#### [Task material]

▬▬▬▬▬▬▬▬▬▬

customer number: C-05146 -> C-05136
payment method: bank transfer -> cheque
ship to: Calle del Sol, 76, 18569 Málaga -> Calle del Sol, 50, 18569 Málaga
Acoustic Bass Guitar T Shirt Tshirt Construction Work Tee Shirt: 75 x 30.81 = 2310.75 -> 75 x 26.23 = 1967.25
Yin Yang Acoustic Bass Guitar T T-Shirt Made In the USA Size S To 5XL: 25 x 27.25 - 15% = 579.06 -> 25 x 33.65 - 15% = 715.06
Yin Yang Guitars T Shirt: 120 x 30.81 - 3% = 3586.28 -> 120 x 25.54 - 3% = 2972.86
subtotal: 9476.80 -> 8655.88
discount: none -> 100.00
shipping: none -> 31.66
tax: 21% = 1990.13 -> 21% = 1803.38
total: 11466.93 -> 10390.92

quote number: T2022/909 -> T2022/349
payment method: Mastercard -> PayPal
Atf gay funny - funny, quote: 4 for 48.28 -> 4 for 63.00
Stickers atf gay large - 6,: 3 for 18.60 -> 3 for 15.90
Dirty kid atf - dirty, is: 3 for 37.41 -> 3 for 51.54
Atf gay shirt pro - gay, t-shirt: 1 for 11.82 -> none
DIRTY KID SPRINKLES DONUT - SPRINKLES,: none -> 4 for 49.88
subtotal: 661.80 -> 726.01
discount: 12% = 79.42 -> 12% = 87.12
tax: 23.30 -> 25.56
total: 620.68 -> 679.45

▬▬▬▬▬▬▬▬▬▬

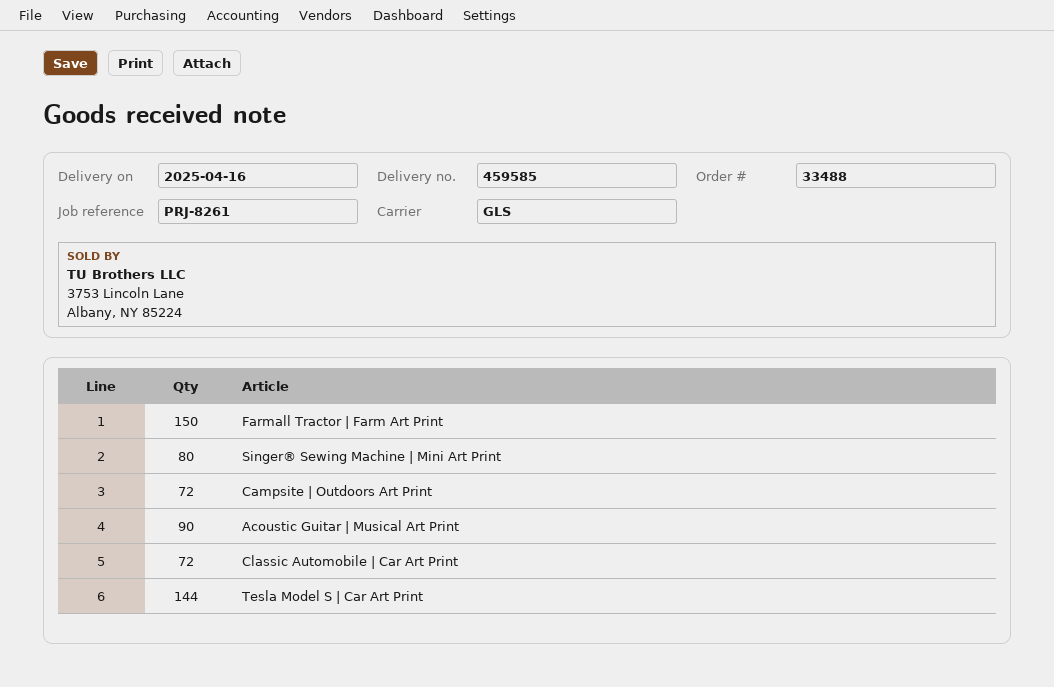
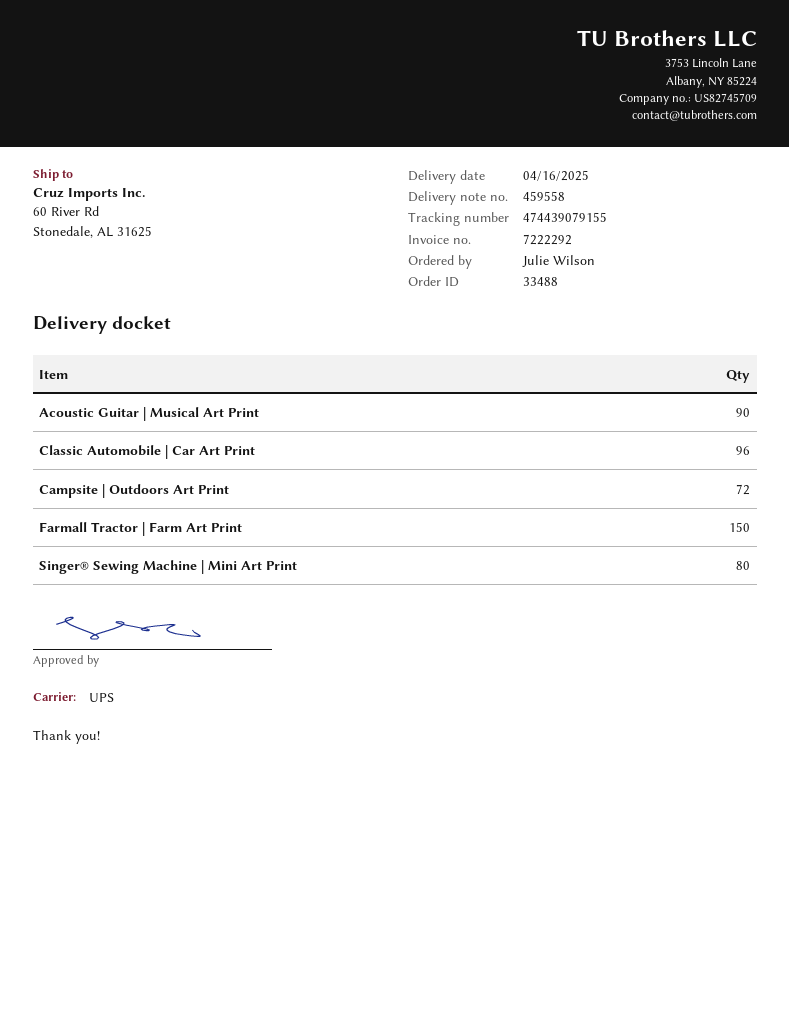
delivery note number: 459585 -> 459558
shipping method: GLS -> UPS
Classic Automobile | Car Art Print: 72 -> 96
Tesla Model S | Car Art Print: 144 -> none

▬▬▬▬▬▬▬▬▬▬

#### [Task prompt]
Give back exactly the lines above, from the line containing "subtotal: 661.80 -> 726.01" through the line containing "total: 620.68 -> 679.45", with both end lines and nothing more.

#### [Finished task]
subtotal: 661.80 -> 726.01
discount: 12% = 79.42 -> 12% = 87.12
tax: 23.30 -> 25.56
total: 620.68 -> 679.45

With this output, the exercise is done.